[SOURCE DATA Boundary: Start]

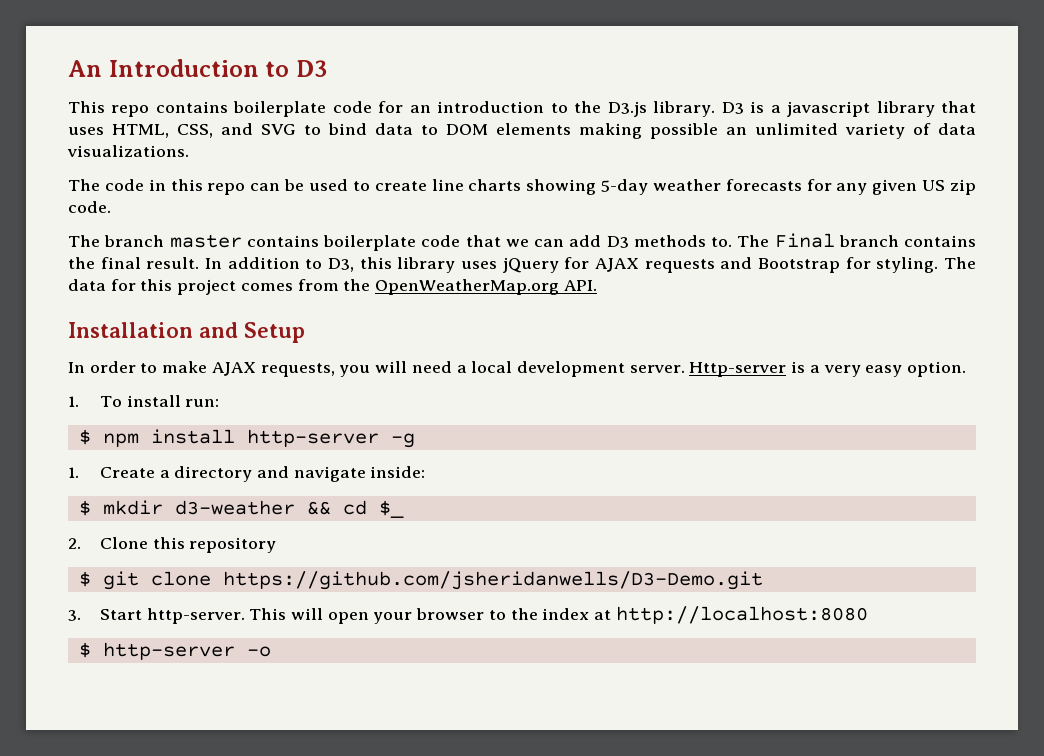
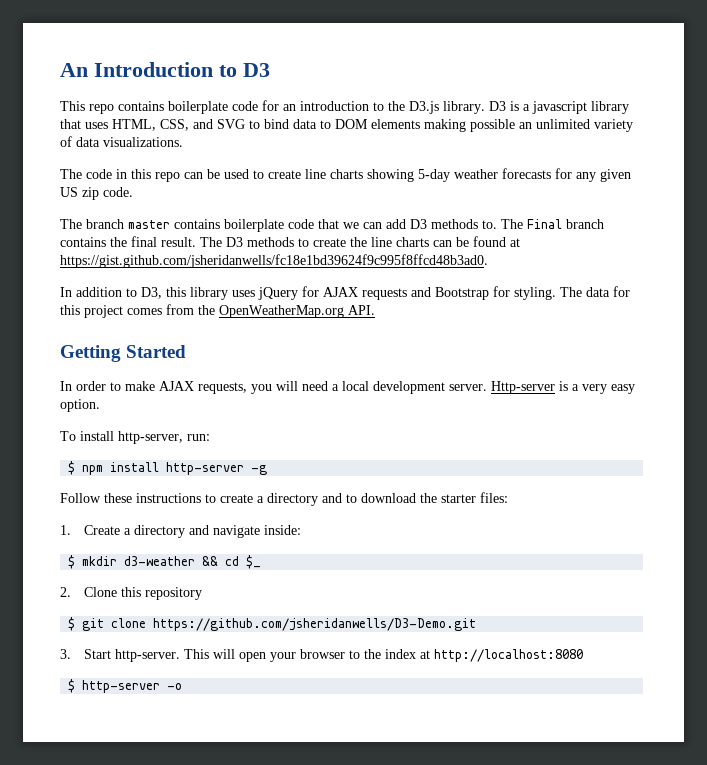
- The Final branch contains the final result. In addition to D3, this library uses jQuery for AJAX requests and Bootstrap for styling.
+ The Final branch contains the final result. The D3 methods to create the line charts can be found at https://gist.github.com/jsheridanwells/fc18e1bd39624f9c995f8ffcd48b3ad0.
+ In addition to D3, this library uses jQuery for AJAX requests and Bootstrap for styling.
- Installation and Setup
+ Getting Started
- 1. To install run:
+ To install http-server, run:
+ Follow these instructions to create a directory and to download the starter files:

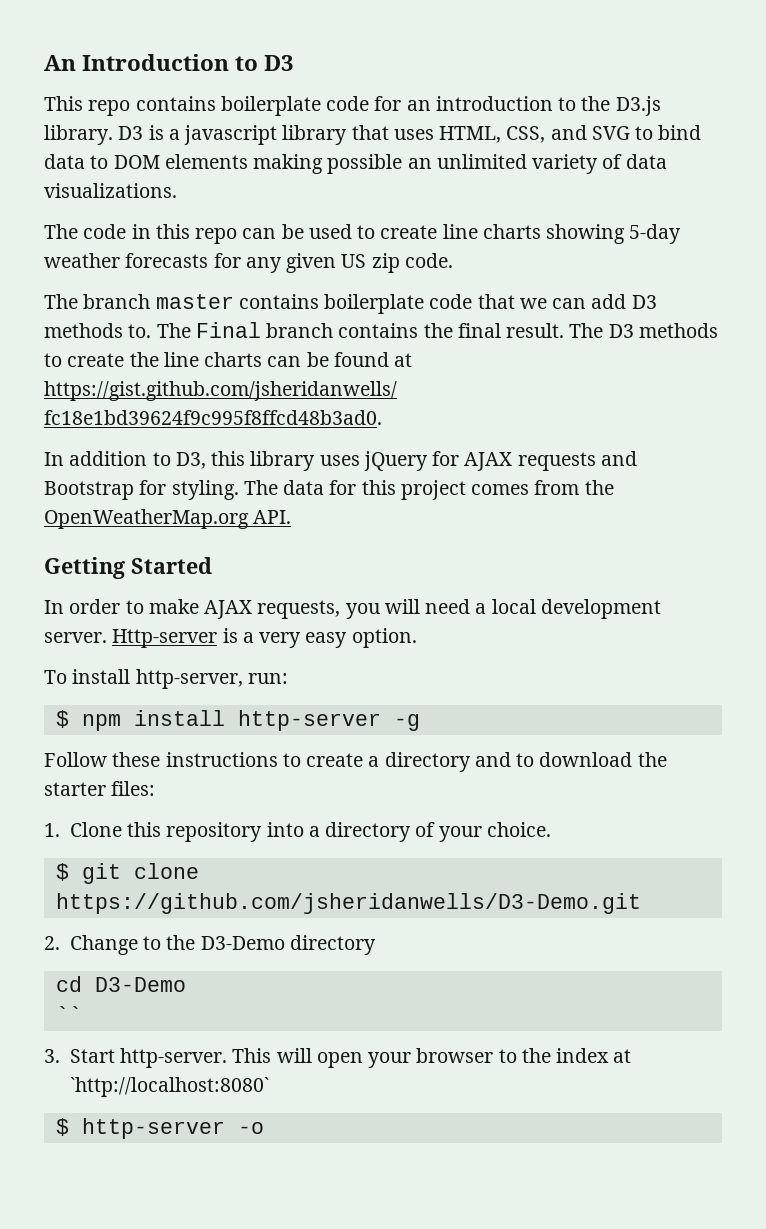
- 1. Create a directory and navigate inside:
- $ mkdir d3-weather && cd $_
- 2. Clone this repository
+ 1. Clone this repository into a directory of your choice.
  $ git clone https://github.com/jsheridanwells/D3-Demo.git
+ 2. Change to the D3-Demo directory
+ cd D3-Demo
+ ``
- This will open your browser to the index at http://localhost:8080
+ This will open your browser to the index at `http://localhost:8080`

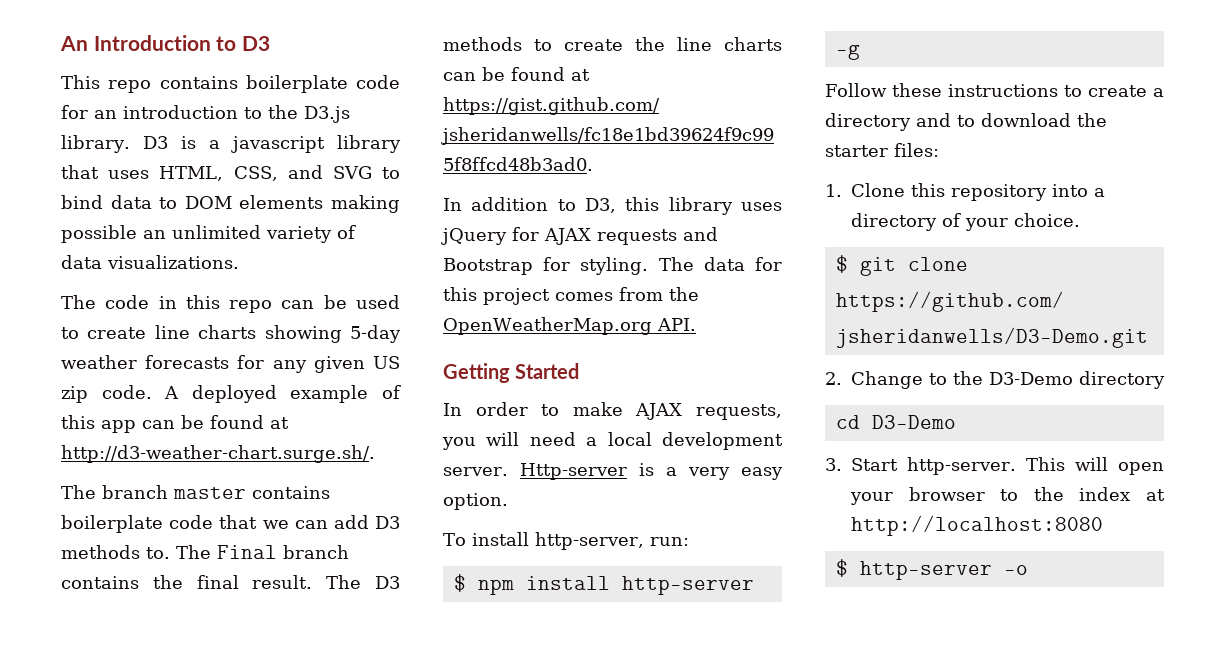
+ A deployed example of this app can be found at http://d3-weather-chart.surge.sh/.
- ``
- This will open your browser to the index at `http://localhost:8080`
+ This will open your browser to the index at http://localhost:8080

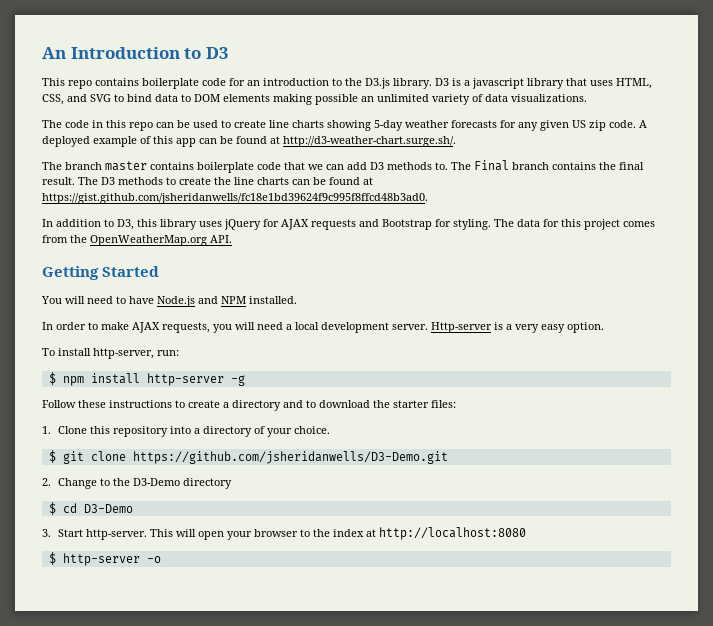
+ You will need to have Node.js and NPM installed.
- cd D3-Demo
+ $ cd D3-Demo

[SOURCE DATA Boundary: End]

# EXERCISE INSTRUCTIONS
If the data includes images, skip them and copy every line exactly.

# RESULT OF THE EXERCISE
- The Final branch contains the final result. In addition to D3, this library uses jQuery for AJAX requests and Bootstrap for styling.
+ The Final branch contains the final result. The D3 methods to create the line charts can be found at https://gist.github.com/jsheridanwells/fc18e1bd39624f9c995f8ffcd48b3ad0.
+ In addition to D3, this library uses jQuery for AJAX requests and Bootstrap for styling.
- Installation and Setup
+ Getting Started
- 1. To install run:
+ To install http-server, run:
+ Follow these instructions to create a directory and to download the starter files:

- 1. Create a directory and navigate inside:
- $ mkdir d3-weather && cd $_
- 2. Clone this repository
+ 1. Clone this repository into a directory of your choice.
  $ git clone https://github.com/jsheridanwells/D3-Demo.git
+ 2. Change to the D3-Demo directory
+ cd D3-Demo
+ ``
- This will open your browser to the index at http://localhost:8080
+ This will open your browser to the index at `http://localhost:8080`

+ A deployed example of this app can be found at http://d3-weather-chart.surge.sh/.
- ``
- This will open your browser to the index at `http://localhost:8080`
+ This will open your browser to the index at http://localhost:8080

+ You will need to have Node.js and NPM installed.
- cd D3-Demo
+ $ cd D3-Demo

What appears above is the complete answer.